Я задумался. То, о чем говорил Ломас, было похоже на партию в шахматы, где пешка неожиданно пересекает всю доску, не обращая внимания на клетки, потому что подчиняется уже не правилам игры, а щелчку пальцев. И берет она не вражеского коня, а валит весь ряд. В гроссмейстеры так не пробиться. Но конкретную партию можно свести вничью. Особенно если добавить пару ударов доской по голове.
– Хорошо, – сказал я. – Но как я пойму в симуляции, что делать? Я присутствую там через свою римскую идентичность и ничего не помню. Только, может быть, подсознательно.
– Меня вы тоже не помните?
– В симуляции вы в лучшем случае обрывок непонятного сна. Темная фигура, навевающая жуть…
– Приятно слышать, – улыбнулся Ломас. – Но эту проблему мы решим. Наши специалисты разбудят вас так деликатно, что вы из симуляции не вывалитесь.
– Разве это возможно?
Ломас кивнул.
– Получится что-то вроде lucid dream. Вы придете в себя во сне, но не окончательно. Вы будете видеть Порфирия и говорить с ним в точности как прежде – но постепенно начнете замечать вокруг все больше странностей и несуразностей, а потом вспомните свою реальную миссию.
– Будет шок?
– Не знаю точно, – ответил Ломас. – Я через такой опыт не проходил. Но терминального исхода быть не должно… Помните рекламную брошюру, где Порфирий объясняет принцип действия симуляции?
– В самых общих чертах.
– Симуляция собрана из нелепо состыкованных фрагментов. Внимание прыгает по ним таким образом, что стыки становятся незаметными. Вы не видите рисунка на обоях. Только происходящее в комнате.
– Это я запомнил, – ответил я. – Главным образом потому, что так и не понял до конца.
– Теперь поймете, – сказал Ломас. – При переходе в люсид-режим соединятся два пласта реальности – или даже столкнутся. Вы станете замечать куда больше нелепостей.
– Надолго я приду в себя? – спросил я.
– Мы, к сожалению, не способны сделать окно памятования длинным. Это связано с технологией симуляции. Но некоторое время вы сможете сидеть одновременно на двух стульях.
– Адмирал, – сказал я, – время должно быть выбрано безупречно. Я не могу заговорить с Порфирием, когда мне заблагорассудится. Он все-таки император.
– Я буду внимательно наблюдать за происходящим, поверьте. Разбужу вас в момент, который покажется наиболее подходящим. Как полагаете, справитесь?
Я пожал плечами.
– Хочется верить. Но я не знаю, что произойдет в Элевсине.

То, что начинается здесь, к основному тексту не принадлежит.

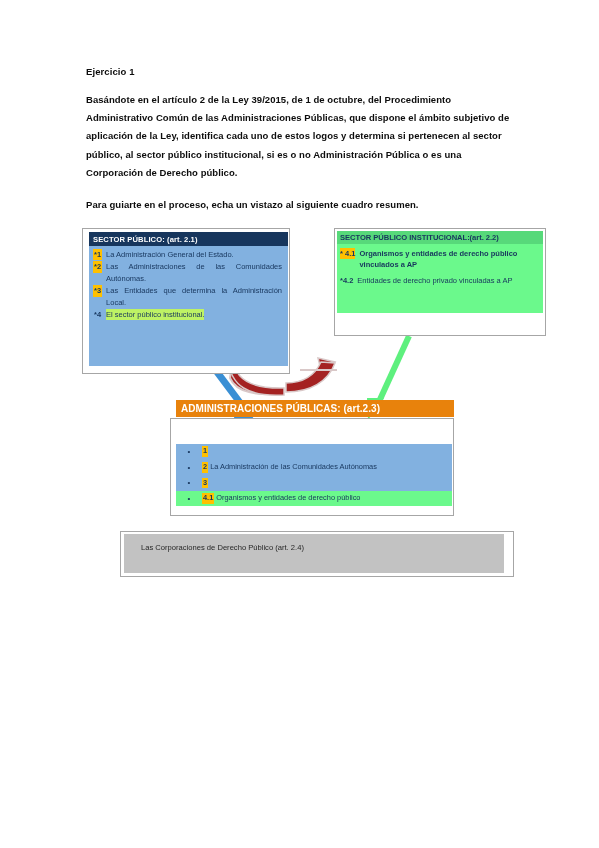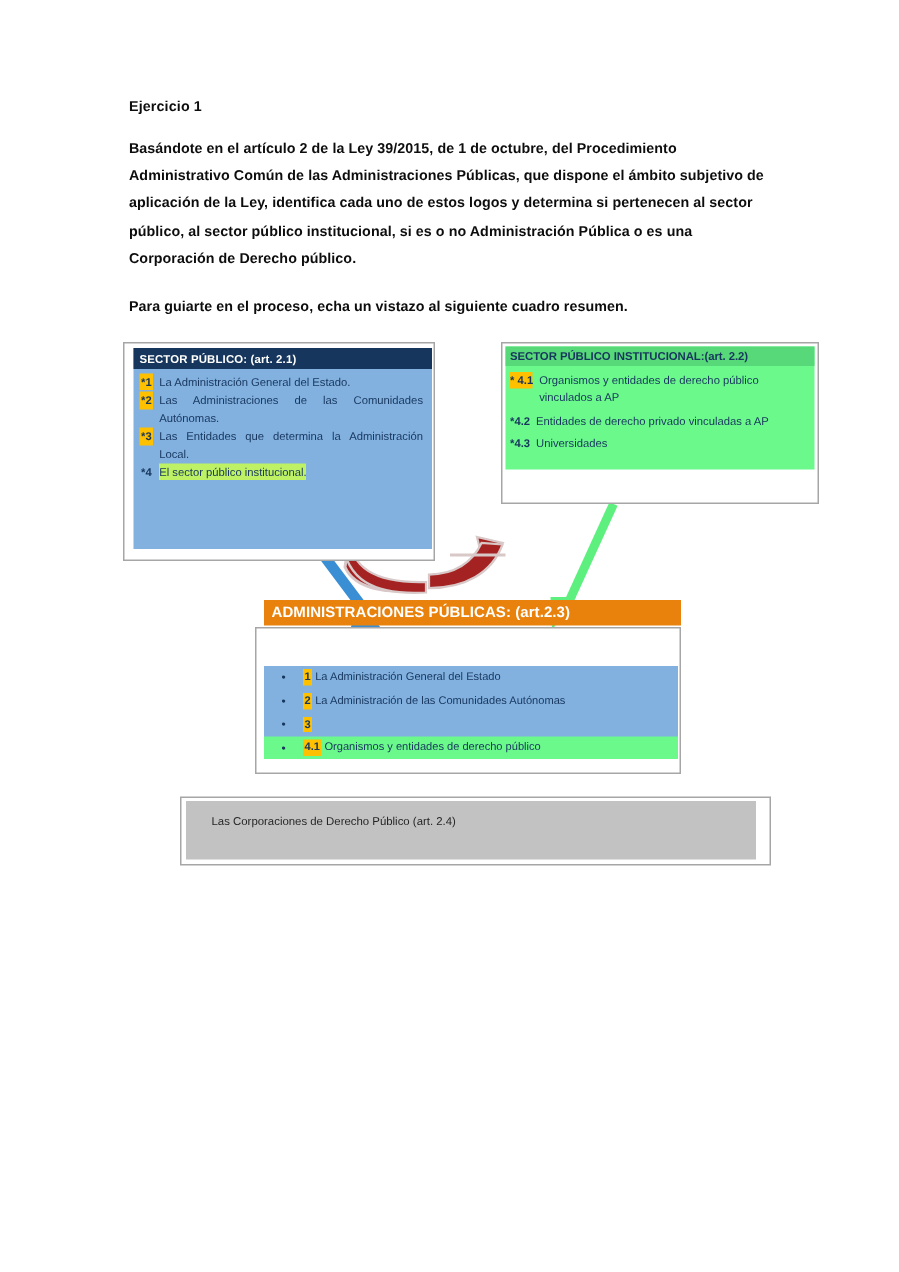"Organismos y entidades de derecho público vinculados" .b2-txt.noj { font-weight: none -> bold }
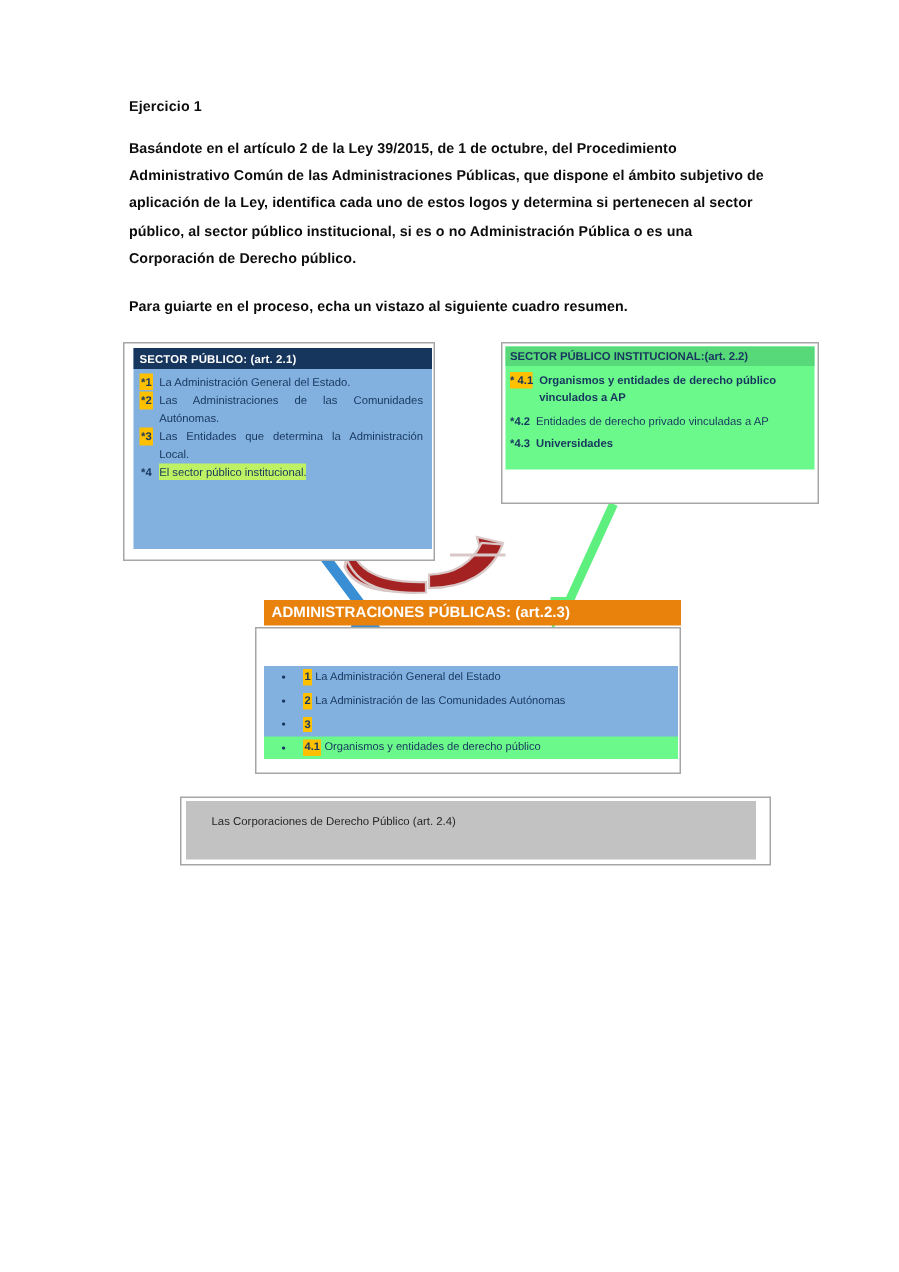"*4.3" div.b2-item { html: <div> <span>*4.3</span> <span>Universidades</span> </div> -> none }
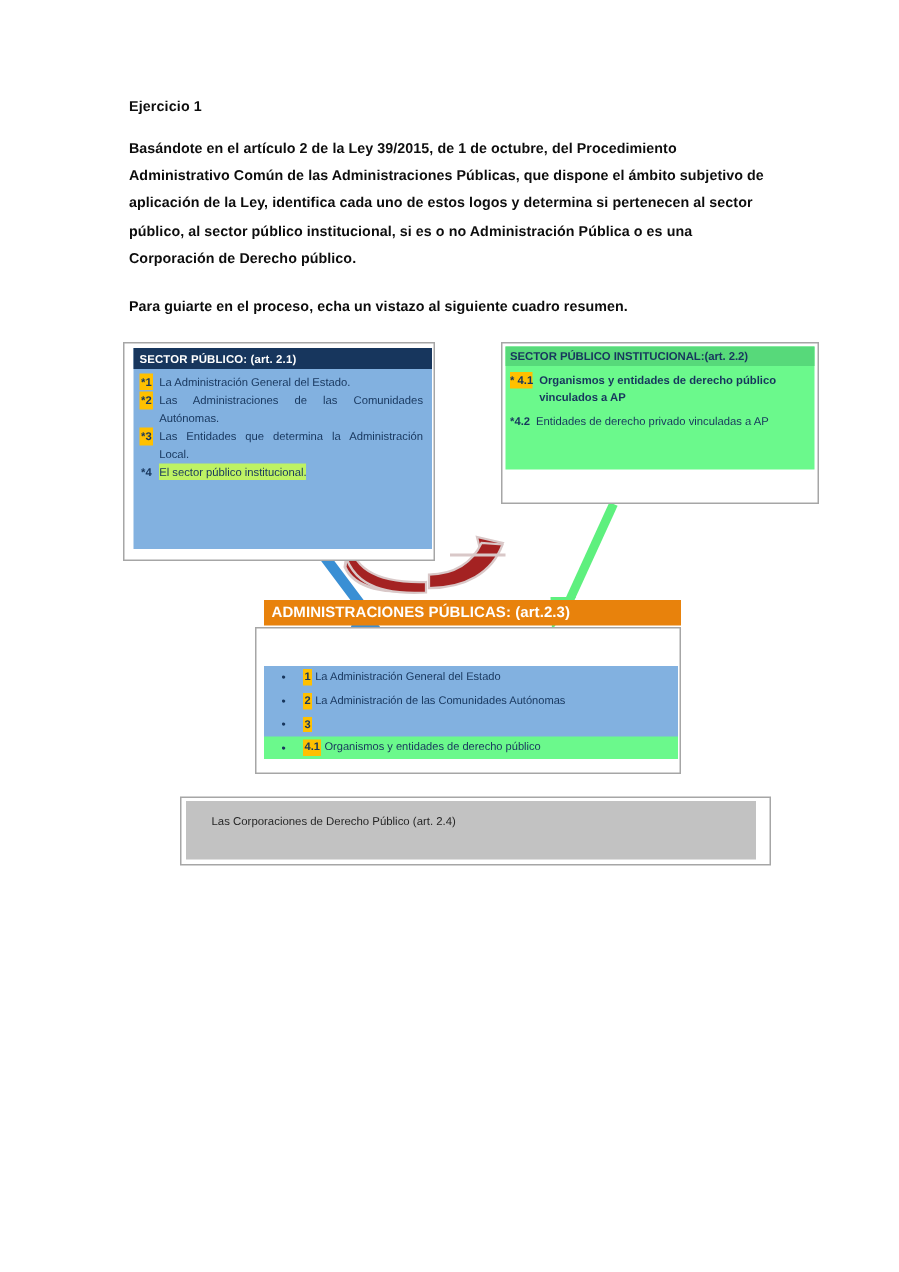"La Administración General del Estado" span.b3-txt { html: <span>La Administración General del Estado</span> -> none }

– Я тоже, – сказал Ломас. – Выясню вместе с вами. Буду следить за вашим фидом так внимательно, как не следил еще ни за чем в жизни.
Маркус Забаба Шам Иддин (ROMA-3)
Книжечка, принесенная Порфирием после завтрака, выглядела даже изящнее прежних кодексов. На золоченой коже была вытеснена амфора, а ниже помещалось название опыта, на этот раз латинское.
– Ты хотел прочесть про истину? – сказал Порфирий. – Изволь же.
Читать следовало немедленно: император не уходил. Я погрузился в высочайшие буквы.
DE VERITATE (IN VINO, etc.)
Что есть истина?
Рим отвечает просто. Сказано: «In vino veritas».
Непонятно, зачем прокуратор Иудеи задавал этот вопрос какому-то бродячему еврею, позабыв родину и обычай в важнейший для истории момент. Настоящий патриот вел бы себя иначе. Но не будем лишний раз возводить хулу на наших военных.
Итак, истина есть то, что находят в вине. И не нами это придумано – мы повторяем за греками, а они за теми, кто был прежде.